TASK DETAILS |
Extract the run of lines that starts at the top of the records below and ends at the line with "1px; background: #000;", keeping both ends and excluding pictures.

LISTED RECORDS |
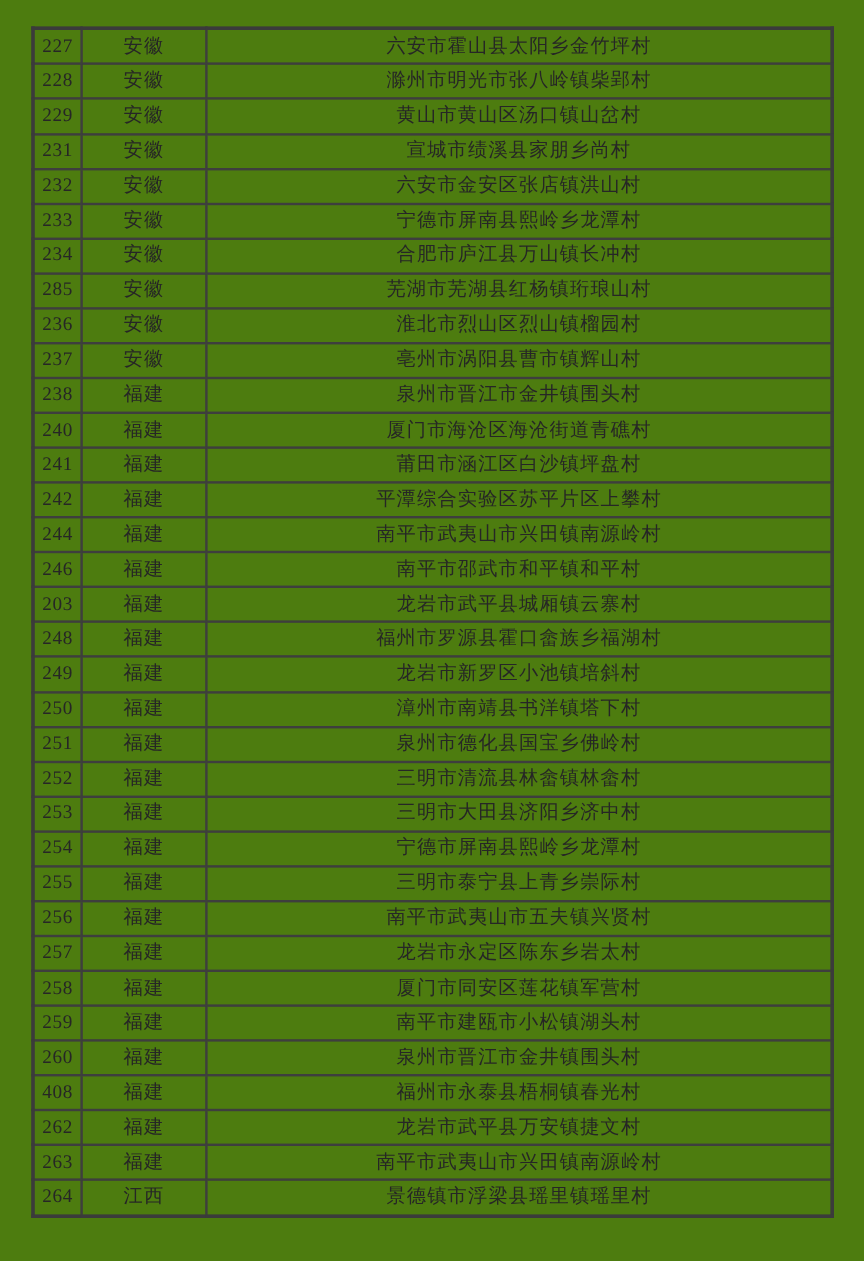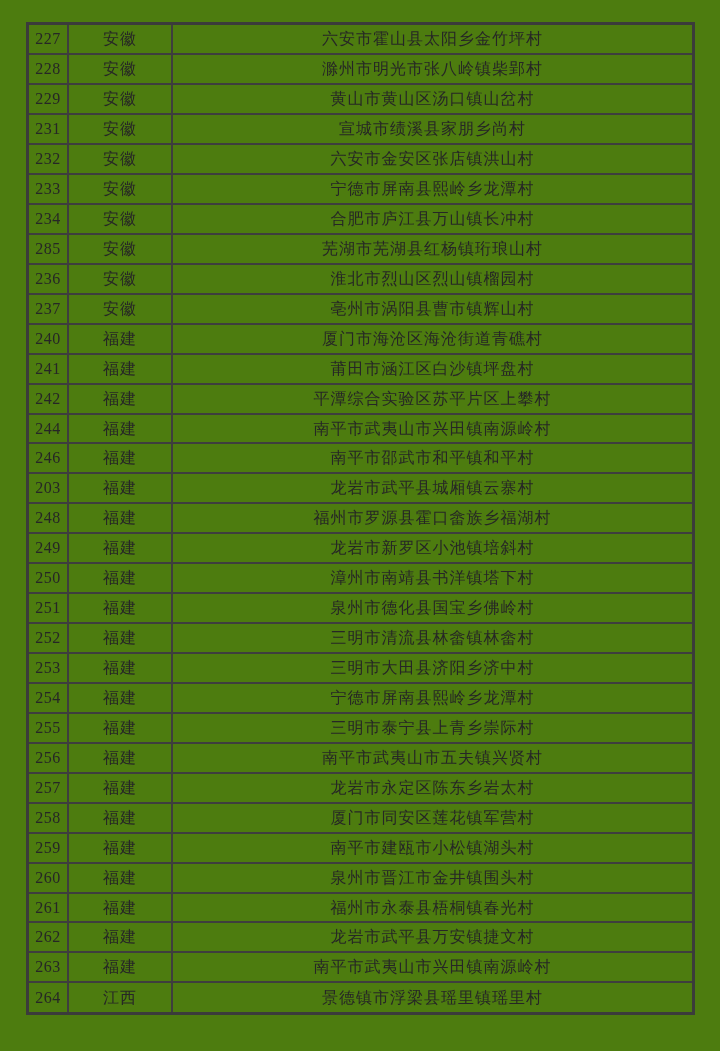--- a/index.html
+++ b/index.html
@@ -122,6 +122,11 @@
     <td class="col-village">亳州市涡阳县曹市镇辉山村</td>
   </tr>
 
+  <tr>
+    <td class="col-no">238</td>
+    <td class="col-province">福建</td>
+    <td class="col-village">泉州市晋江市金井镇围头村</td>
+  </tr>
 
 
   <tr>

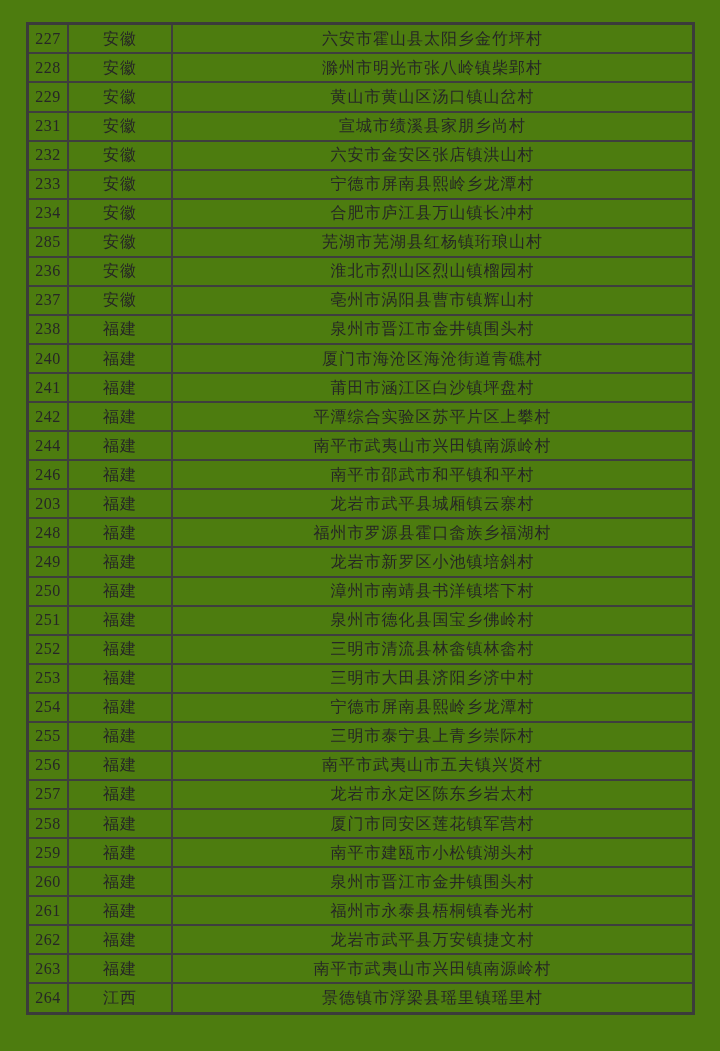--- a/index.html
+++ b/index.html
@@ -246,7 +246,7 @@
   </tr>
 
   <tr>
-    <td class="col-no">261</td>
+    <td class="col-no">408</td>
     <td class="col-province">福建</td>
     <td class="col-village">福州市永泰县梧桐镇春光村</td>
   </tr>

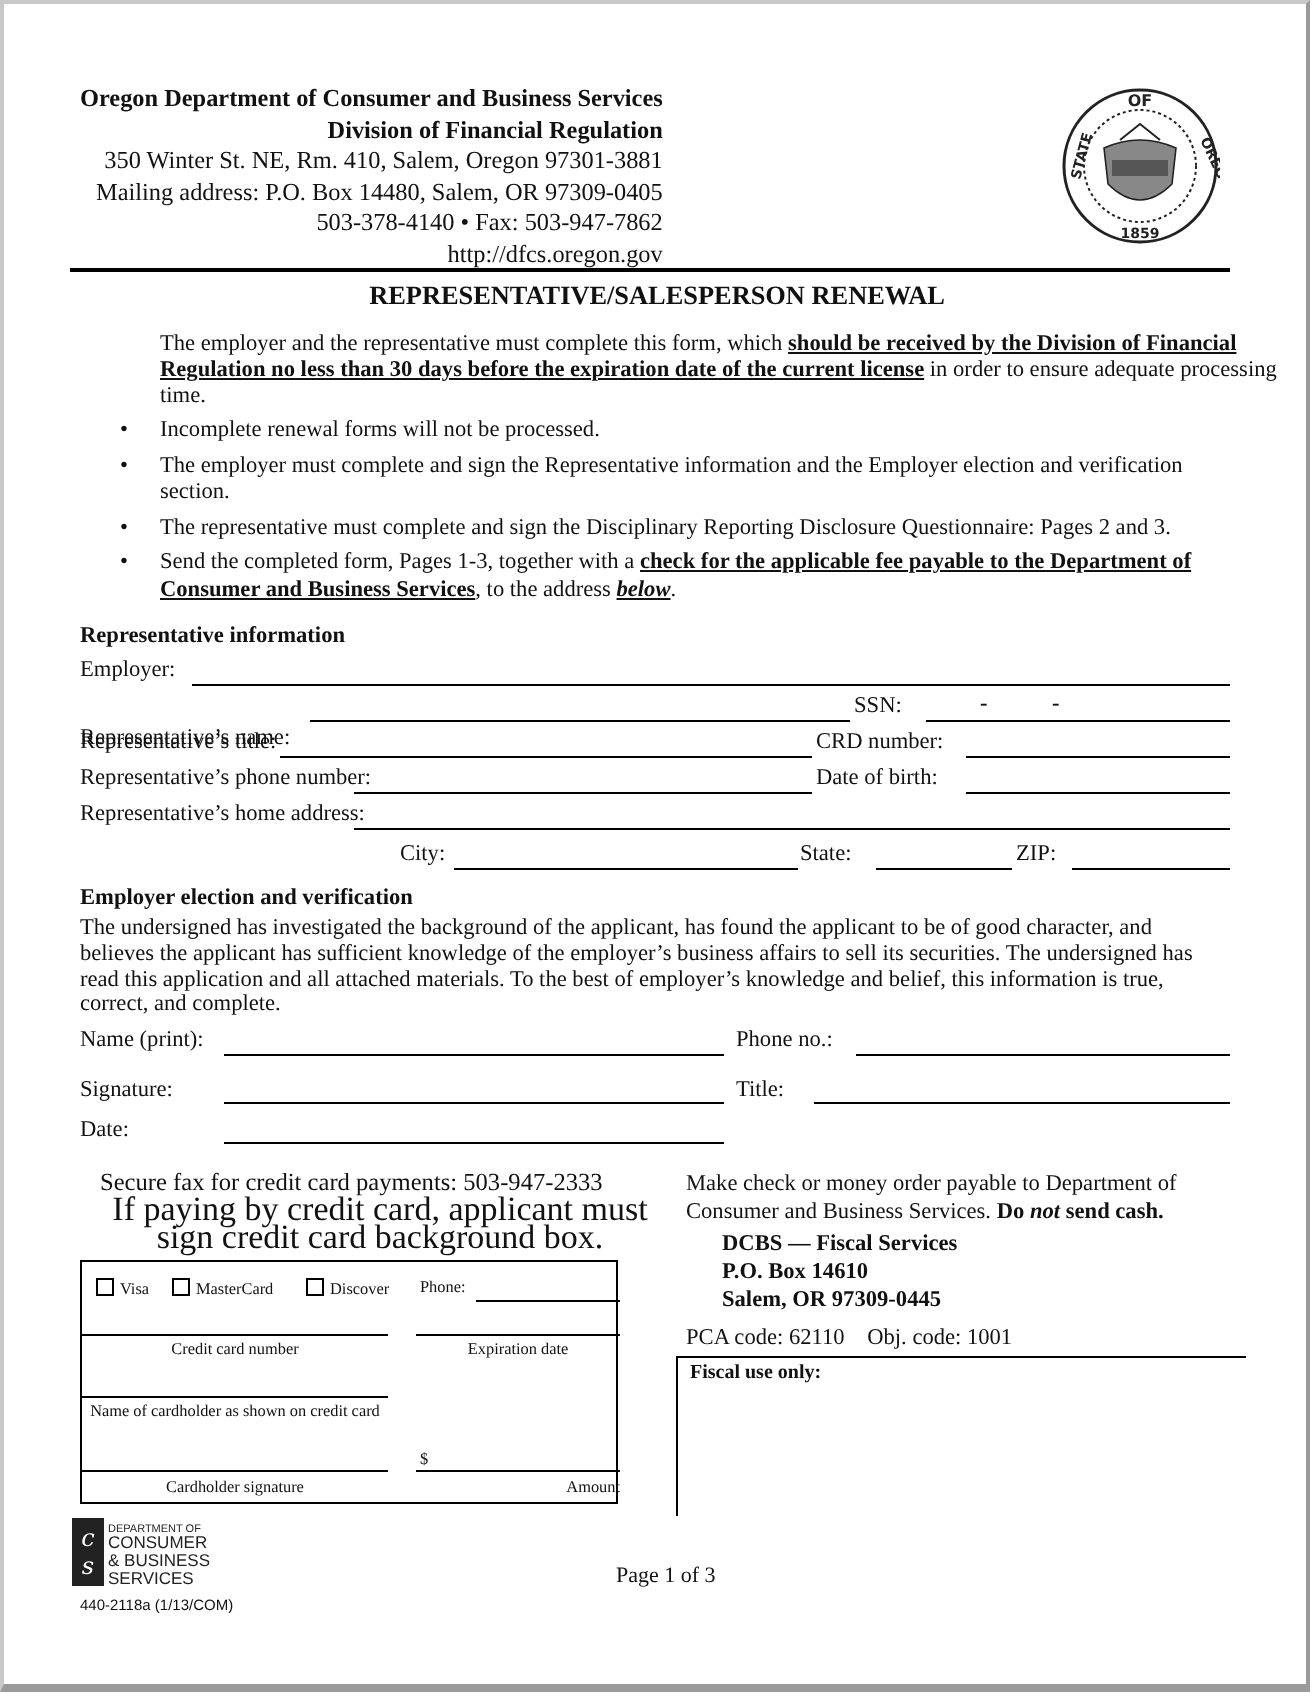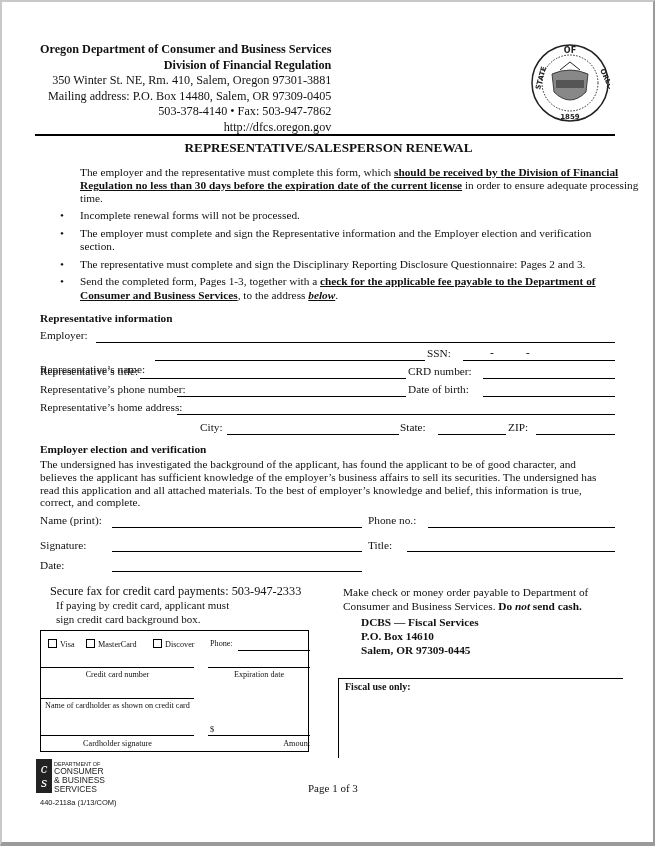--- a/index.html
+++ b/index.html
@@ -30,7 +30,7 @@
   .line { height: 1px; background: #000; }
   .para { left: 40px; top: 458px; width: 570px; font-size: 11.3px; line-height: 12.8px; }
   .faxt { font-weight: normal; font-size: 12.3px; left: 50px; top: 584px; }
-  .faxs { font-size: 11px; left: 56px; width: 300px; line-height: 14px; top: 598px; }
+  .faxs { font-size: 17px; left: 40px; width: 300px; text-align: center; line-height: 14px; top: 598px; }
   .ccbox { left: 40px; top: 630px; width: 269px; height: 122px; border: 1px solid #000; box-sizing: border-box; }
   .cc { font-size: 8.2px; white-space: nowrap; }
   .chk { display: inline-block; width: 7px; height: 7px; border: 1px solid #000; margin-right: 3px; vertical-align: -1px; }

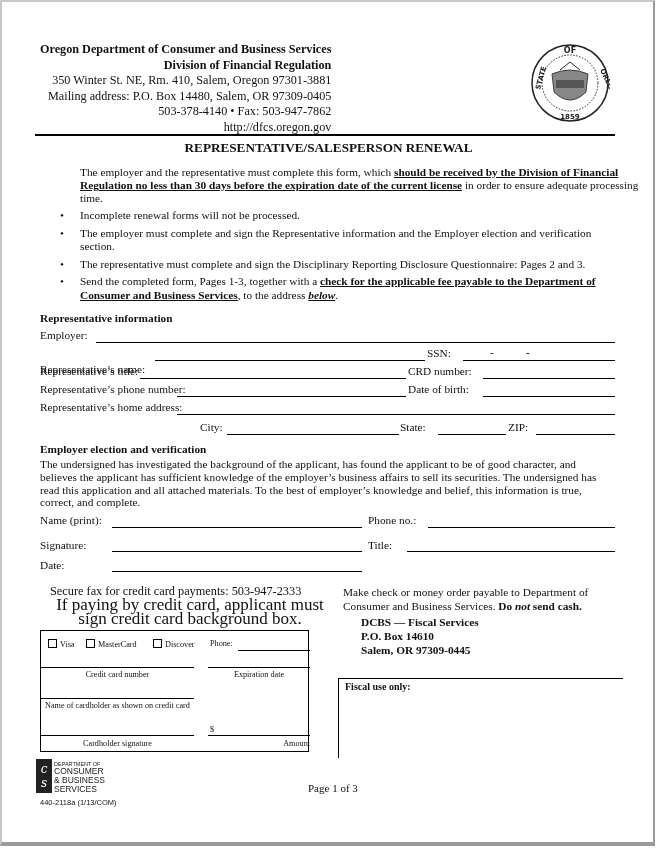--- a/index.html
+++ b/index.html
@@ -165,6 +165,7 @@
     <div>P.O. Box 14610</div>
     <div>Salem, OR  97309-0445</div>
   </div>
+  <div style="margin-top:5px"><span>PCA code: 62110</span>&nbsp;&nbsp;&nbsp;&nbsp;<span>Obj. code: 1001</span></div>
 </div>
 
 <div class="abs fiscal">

TASK RESPONSE |
--- a/index.html
+++ b/index.html
@@ -122,6 +122,11 @@
     <td class="col-village">亳州市涡阳县曹市镇辉山村</td>
   </tr>
 
+  <tr>
+    <td class="col-no">238</td>
+    <td class="col-province">福建</td>
+    <td class="col-village">泉州市晋江市金井镇围头村</td>
+  </tr>
 
 
   <tr>

--- a/index.html
+++ b/index.html
@@ -246,7 +246,7 @@
   </tr>
 
   <tr>
-    <td class="col-no">261</td>
+    <td class="col-no">408</td>
     <td class="col-province">福建</td>
     <td class="col-village">福州市永泰县梧桐镇春光村</td>
   </tr>

--- a/index.html
+++ b/index.html
@@ -30,7 +30,7 @@
   .line { height: 1px; background: #000; }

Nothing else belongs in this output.